Scan the data. Collect each line that contains the word "office".

-- RECORDS TO USE --
◇ ◇ ◇ ◇ ◇ ◇ ◇
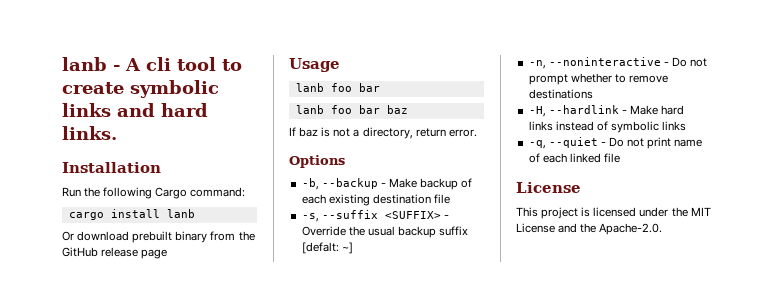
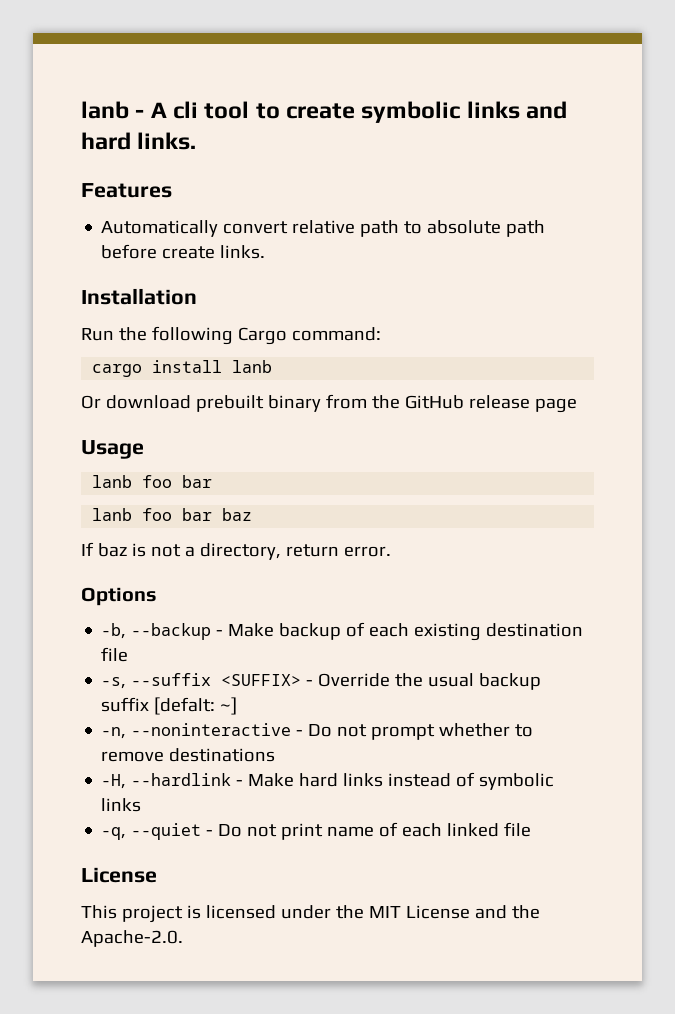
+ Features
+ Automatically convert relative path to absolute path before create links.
◇ ◇ ◇ ◇ ◇ ◇ ◇
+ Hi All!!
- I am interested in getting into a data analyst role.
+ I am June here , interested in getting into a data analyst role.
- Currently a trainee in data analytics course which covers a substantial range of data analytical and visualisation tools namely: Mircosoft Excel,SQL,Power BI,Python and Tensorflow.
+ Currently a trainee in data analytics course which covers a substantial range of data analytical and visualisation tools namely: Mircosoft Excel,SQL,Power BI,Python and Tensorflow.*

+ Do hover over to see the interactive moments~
◇ ◇ ◇ ◇ ◇ ◇ ◇
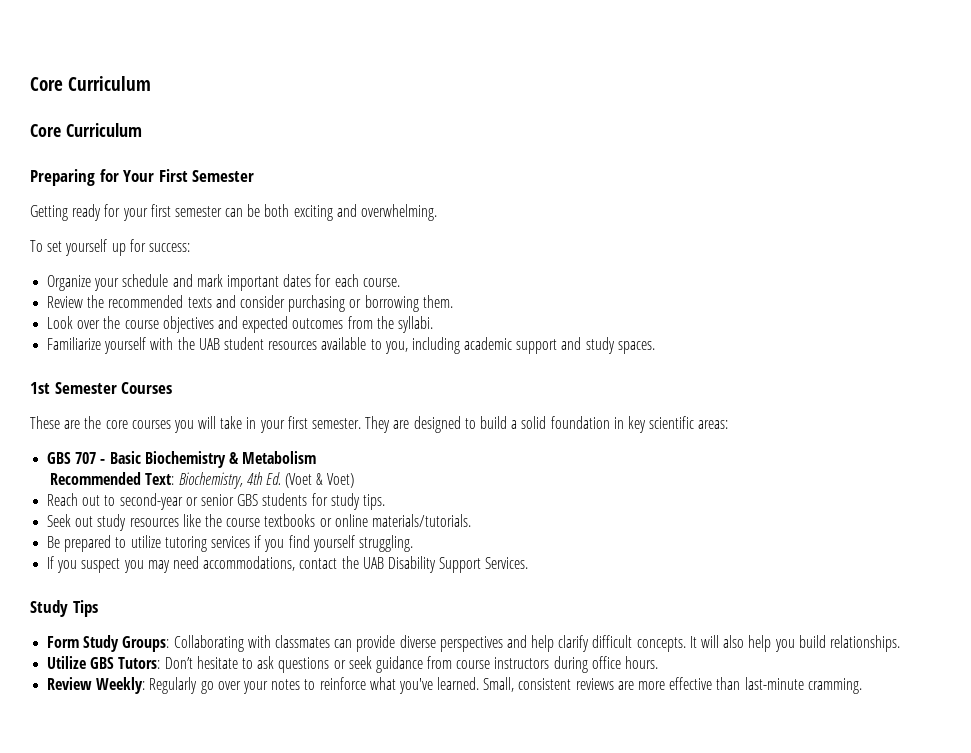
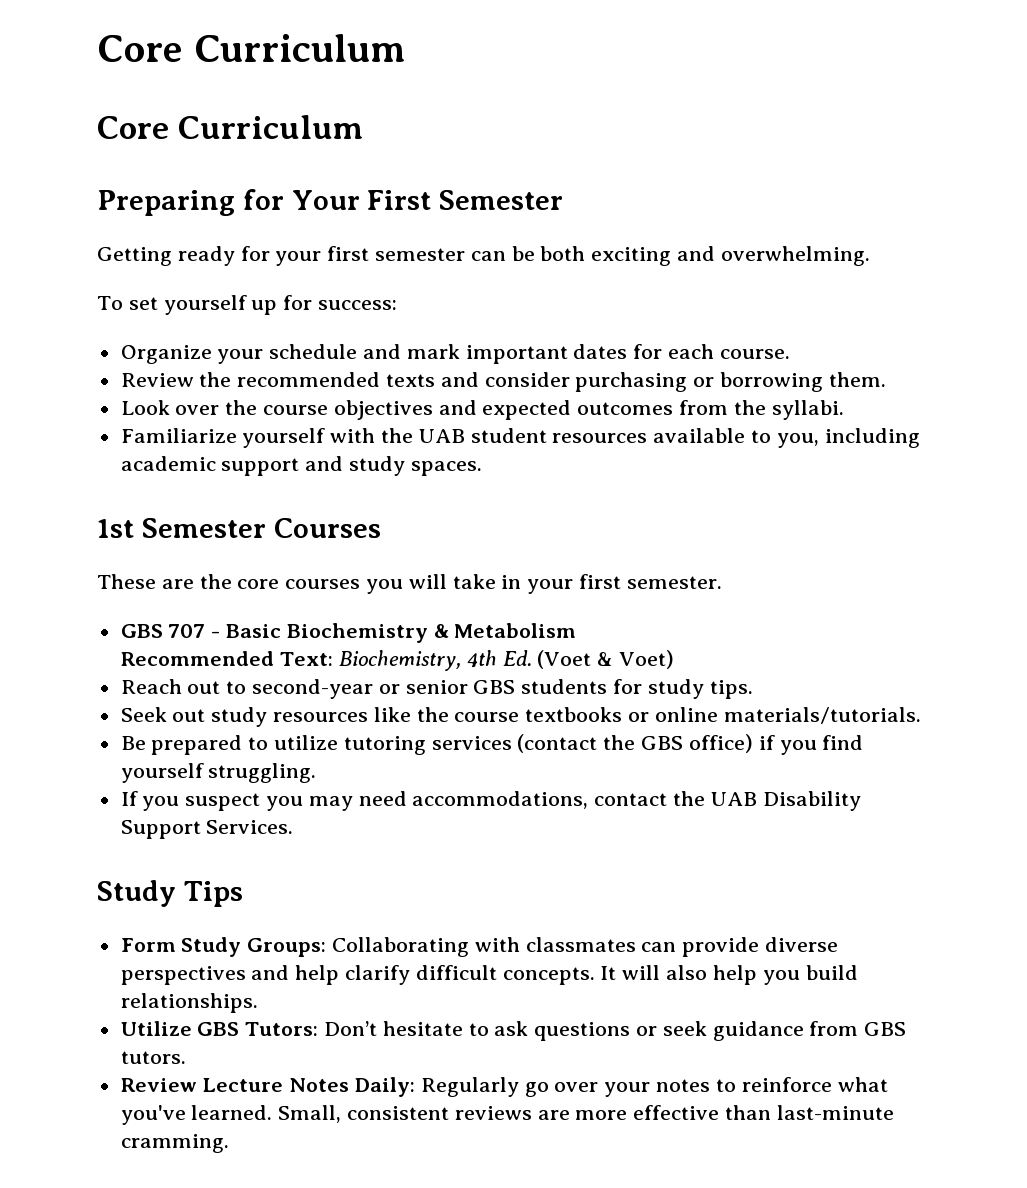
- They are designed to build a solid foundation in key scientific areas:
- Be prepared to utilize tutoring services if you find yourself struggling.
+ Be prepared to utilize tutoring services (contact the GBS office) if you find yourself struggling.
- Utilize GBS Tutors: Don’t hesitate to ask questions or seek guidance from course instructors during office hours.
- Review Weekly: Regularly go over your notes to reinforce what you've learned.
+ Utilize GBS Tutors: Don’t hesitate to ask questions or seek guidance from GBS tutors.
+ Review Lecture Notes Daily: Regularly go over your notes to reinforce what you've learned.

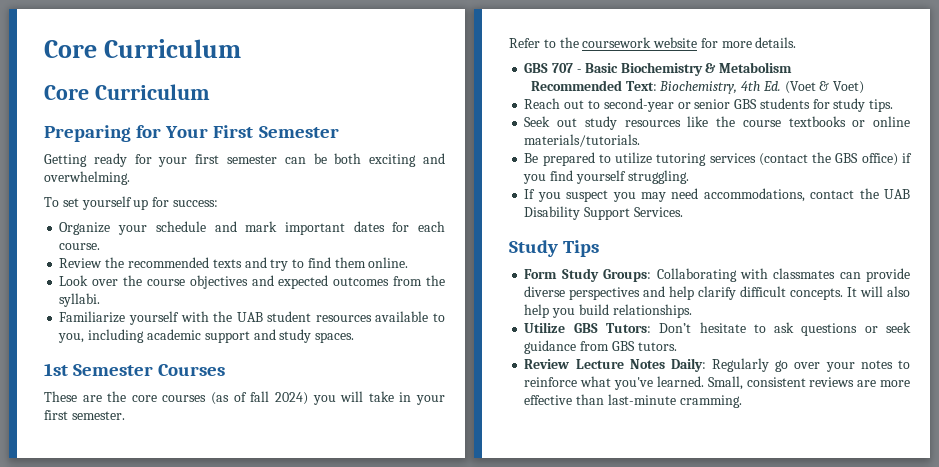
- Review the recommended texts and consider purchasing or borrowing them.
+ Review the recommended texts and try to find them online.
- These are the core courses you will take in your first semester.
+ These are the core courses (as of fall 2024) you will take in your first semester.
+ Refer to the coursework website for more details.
◇ ◇ ◇ ◇ ◇ ◇ ◇
-- OUTPUT --
+ Be prepared to utilize tutoring services (contact the GBS office) if you find yourself struggling.
- Utilize GBS Tutors: Don’t hesitate to ask questions or seek guidance from course instructors during office hours.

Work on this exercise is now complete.